Gelelim ama önce Ecevit bahsini bitirmek istiyorum. Ecevit’in zamanında devrimci gençlerin protestolarına yönelik tepkileri, “Bunlar vatan haini” demesi unutulur gibi değil. Ecevit devletin kuruluş ideolojisine uygun Türkçü-laik kesimlerin temsilcisiydi. Rahşan Ecevit’le birlikte yaptıkları buydu. Nitekim Ecevit 1973’teki CHP-MSP koalisyonuyla devlete ilk defa İslamcı hareketi sokmuştur.
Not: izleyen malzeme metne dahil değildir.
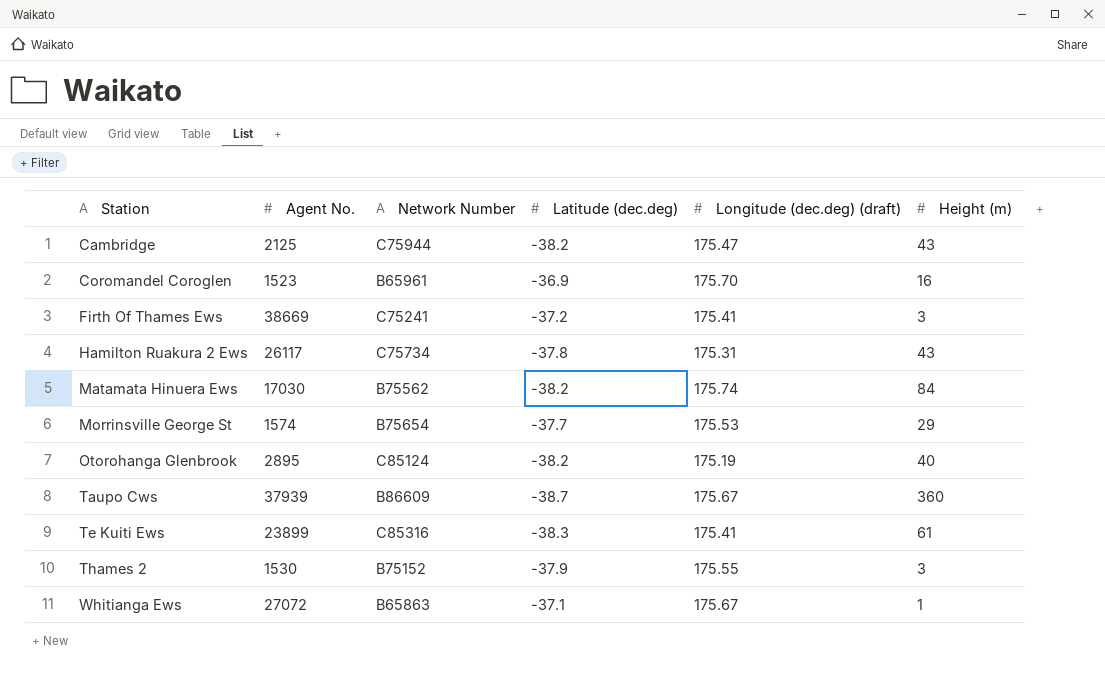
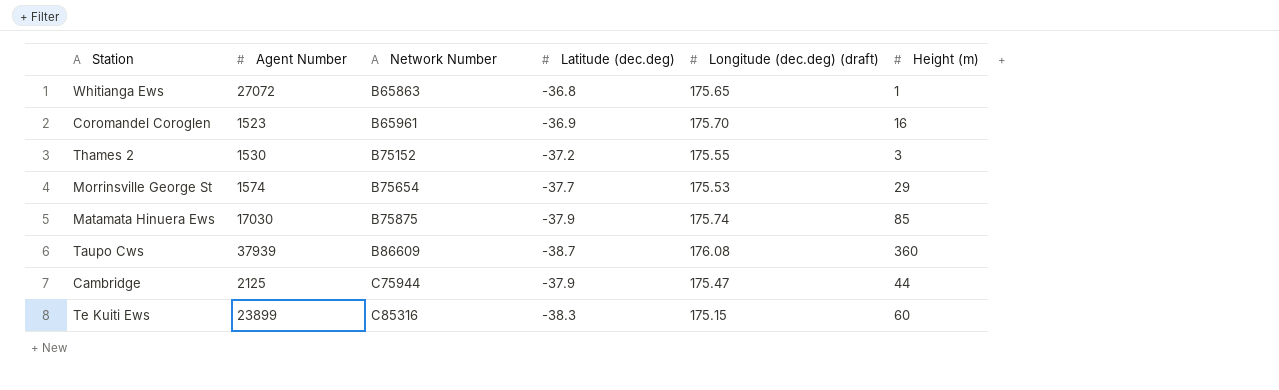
row order: Station ascending -> Network Number ascending
column name: Agent No. -> Agent Number
row Firth Of Thames Ews: 38669 | C75241 | -37.2 | 175.41 | 3 -> none
row Hamilton Ruakura 2 Ews: 26117 | C75734 | -37.8 | 175.31 | 43 -> none
row Otorohanga Glenbrook: 2895 | C85124 | -38.2 | 175.19 | 40 -> none
Whitianga Ews | Latitude (dec.deg): -37.1 -> -36.8
Whitianga Ews | Longitude (dec.deg) (draft): 175.67 -> 175.65
Thames 2 | Latitude (dec.deg): -37.9 -> -37.2
Matamata Hinuera Ews | Network Number: B75562 -> B75875
Matamata Hinuera Ews | Latitude (dec.deg): -38.2 -> -37.9
Matamata Hinuera Ews | Height (m): 84 -> 85
Taupo Cws | Longitude (dec.deg) (draft): 175.67 -> 176.08
Cambridge | Latitude (dec.deg): -38.2 -> -37.9
Cambridge | Height (m): 43 -> 44
Te Kuiti Ews | Longitude (dec.deg) (draft): 175.41 -> 175.15
Te Kuiti Ews | Height (m): 61 -> 60

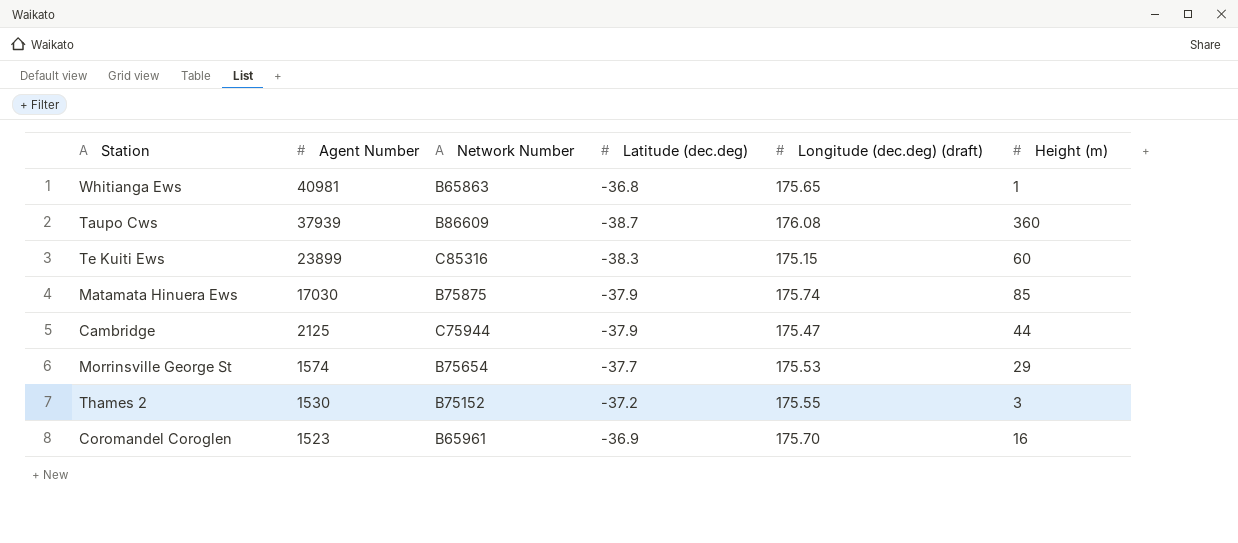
row order: Network Number ascending -> Agent Number descending
Whitianga Ews | Agent Number: 27072 -> 40981

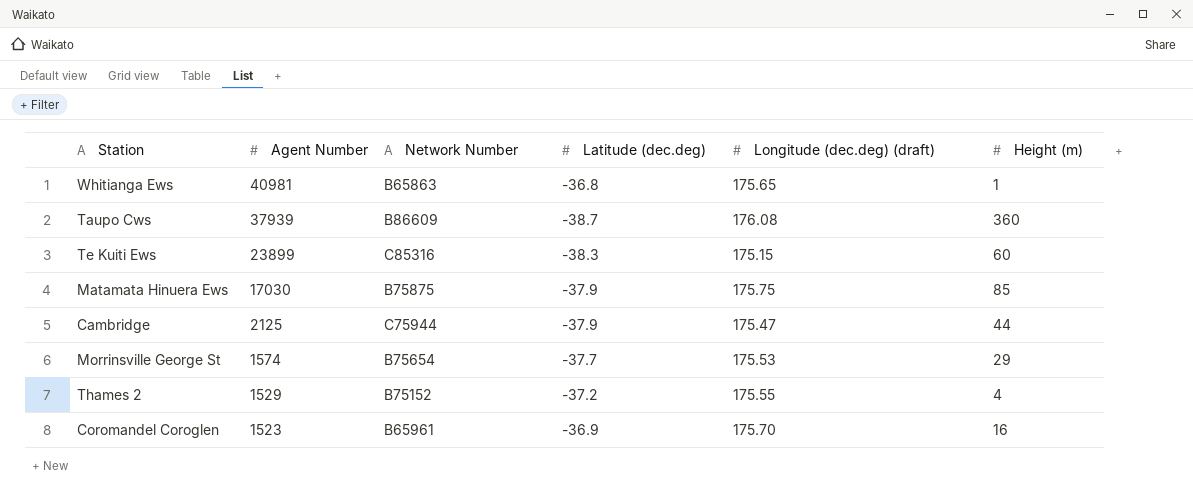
Matamata Hinuera Ews | Longitude (dec.deg) (draft): 175.74 -> 175.75
Thames 2 | Agent Number: 1530 -> 1529
Thames 2 | Height (m): 3 -> 4

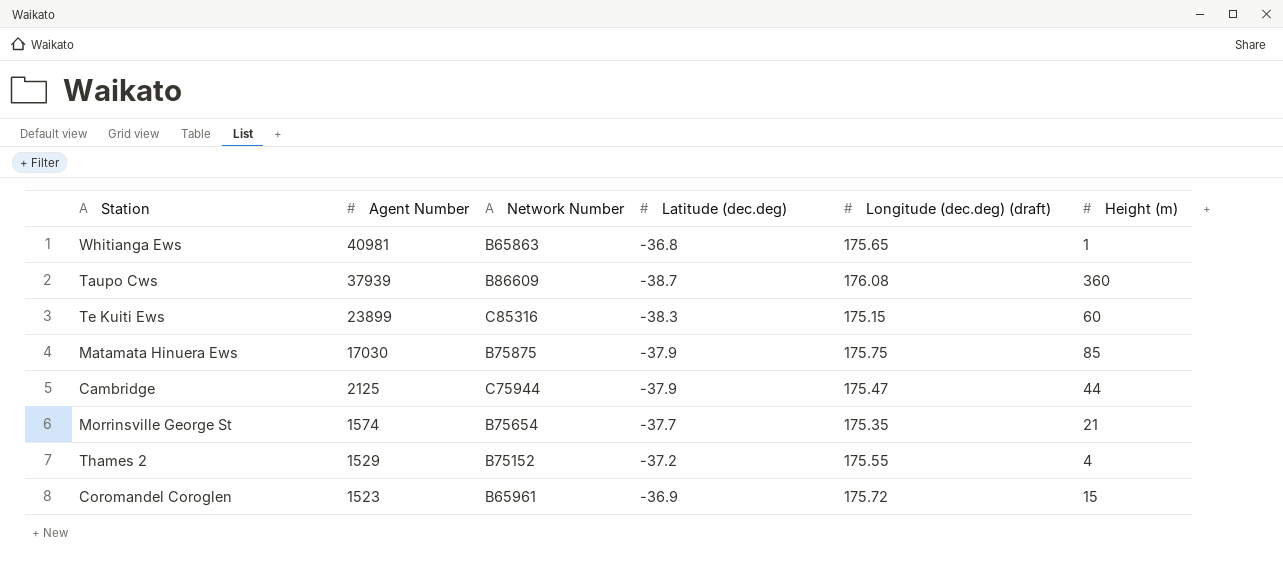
Morrinsville George St | Longitude (dec.deg) (draft): 175.53 -> 175.35
Morrinsville George St | Height (m): 29 -> 21
Coromandel Coroglen | Longitude (dec.deg) (draft): 175.70 -> 175.72
Coromandel Coroglen | Height (m): 16 -> 15

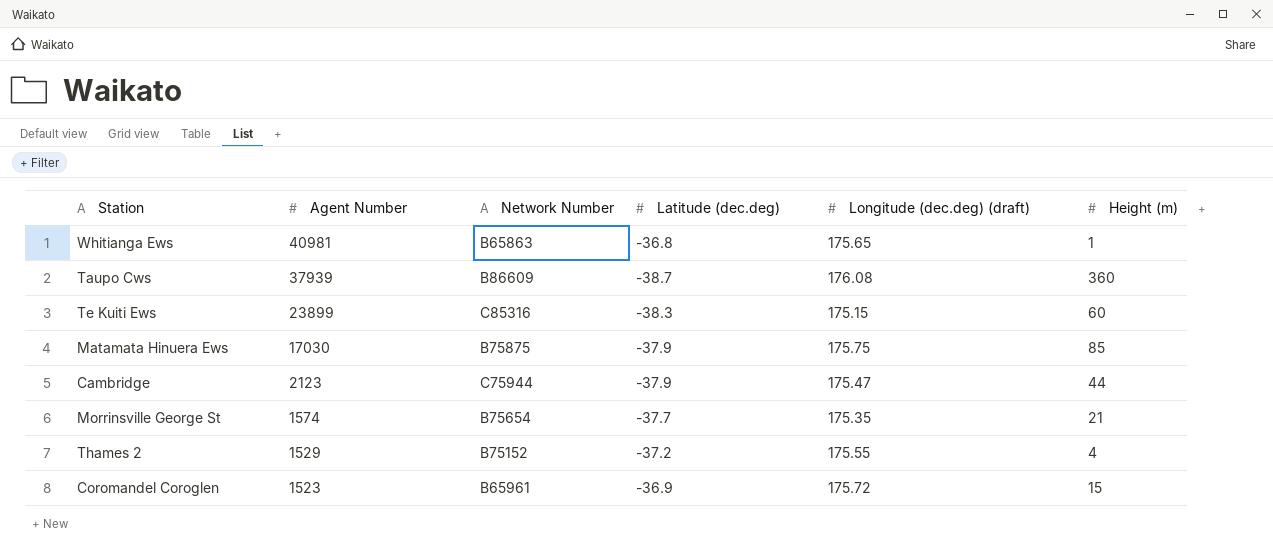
Cambridge | Agent Number: 2125 -> 2123

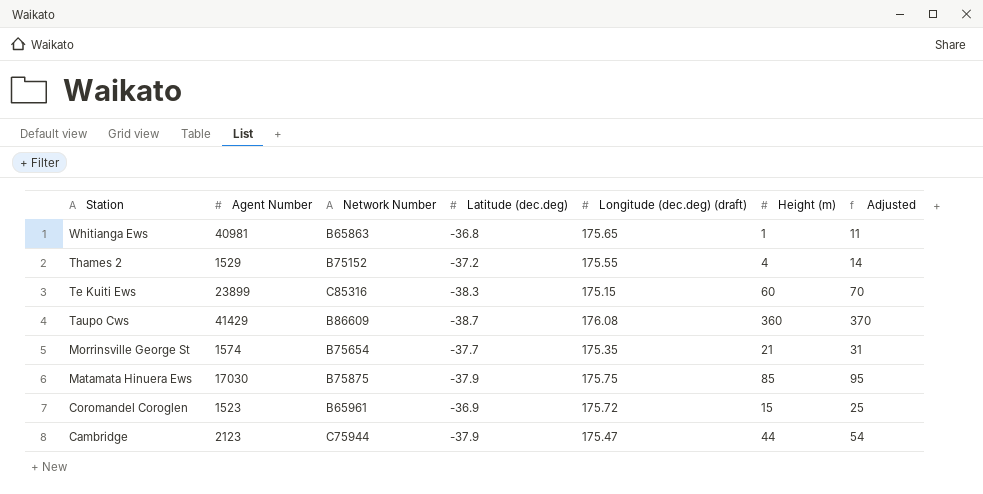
row order: Agent Number descending -> Station descending
column Adjusted | formula: none -> [Height (m)] + 10
Taupo Cws | Agent Number: 37939 -> 41429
Daha sonra çeşitli zamanlarda, vazgeçilmeyen bir insan olarak çeşitli görevler üstlenmiş ve sayısız şey yapmıştır.
Kemal Kılıçdaroğlu’nun ve HDP’nin sağduyulu siyaseti Türkiye’ye iyiye doğru tarihi bir adım attırdı. Umarım genel seçimlerde de bu adımın devamı getirilir. 7 Haziran’da da böylesi bir zafer kazanılmıştı ama kan ve revanla bu başarıyı boğdular. Ortada bir hayat memat meselesi varken solun kendi arasındaki ihtilafları bir kenara bırakması zarurettir
CHP içinde o kadar zor dengeler var ki. İstifa ettiğimde bazı arkadaşlar “Niye bırakıp gidiyorsun” dediklerinde, “Yok yok, ben dayanamayacağım” dedim. Çok da iyi ettim. Kemal Bey’i de o zamanlardan tanıyorum, dürüst bir arkadaşım. Ne diyeyim, Allah kolaylık versin kendisine de. İşi çok zor. Bu zorluklara rağmen son seçimlerde 11 büyük şehrin alınmasını sağlayacak bir başarı elde etti. Her türlü saldırıya, suikast girişimlerine, hakaretlere, içerden-dışarıdan çelmelere rağmen mücadelesinde gösterdiği soğukkanlılık takdiri hak ediyor.”
Livaneli’nin sağduyulu diyerek övgü düzdüğü siyaset; ABD’ne göbekten bağlı, ilkesiz ve çıkarlara dayalı işbirliği ve ilişkilerden ibarettir.
ABD uşaklığını ve mandacılığı “solculuk” zanneden Livaneli’nin sol ve solculuk tanımları, arkadaşlık yaptığını söylediği Mahir Çayan’ı anlamaktan bile uzak olduğunu gösteriyor.
Livaneli, burnumuzun dibinde bir kukla devlet kurmaları için terör örgütüne TIR’lar ve uçaklar dolusu silah gönderen ABD’den demokratik katkı bekleyen solculara(!) tek söz edemeyen; Mehmet Bekaroğlu, Abdüllatif Şener, Cihangir İslam, Mansur Yavaş gibi solla uzaktan yakından alakası olmayan isimleri siyasi çıkar hesabıyla partiye alan zihniyetin sağduyulu sol siyaset yaptığını ve takdiri hak ettiğini iddia ediyor.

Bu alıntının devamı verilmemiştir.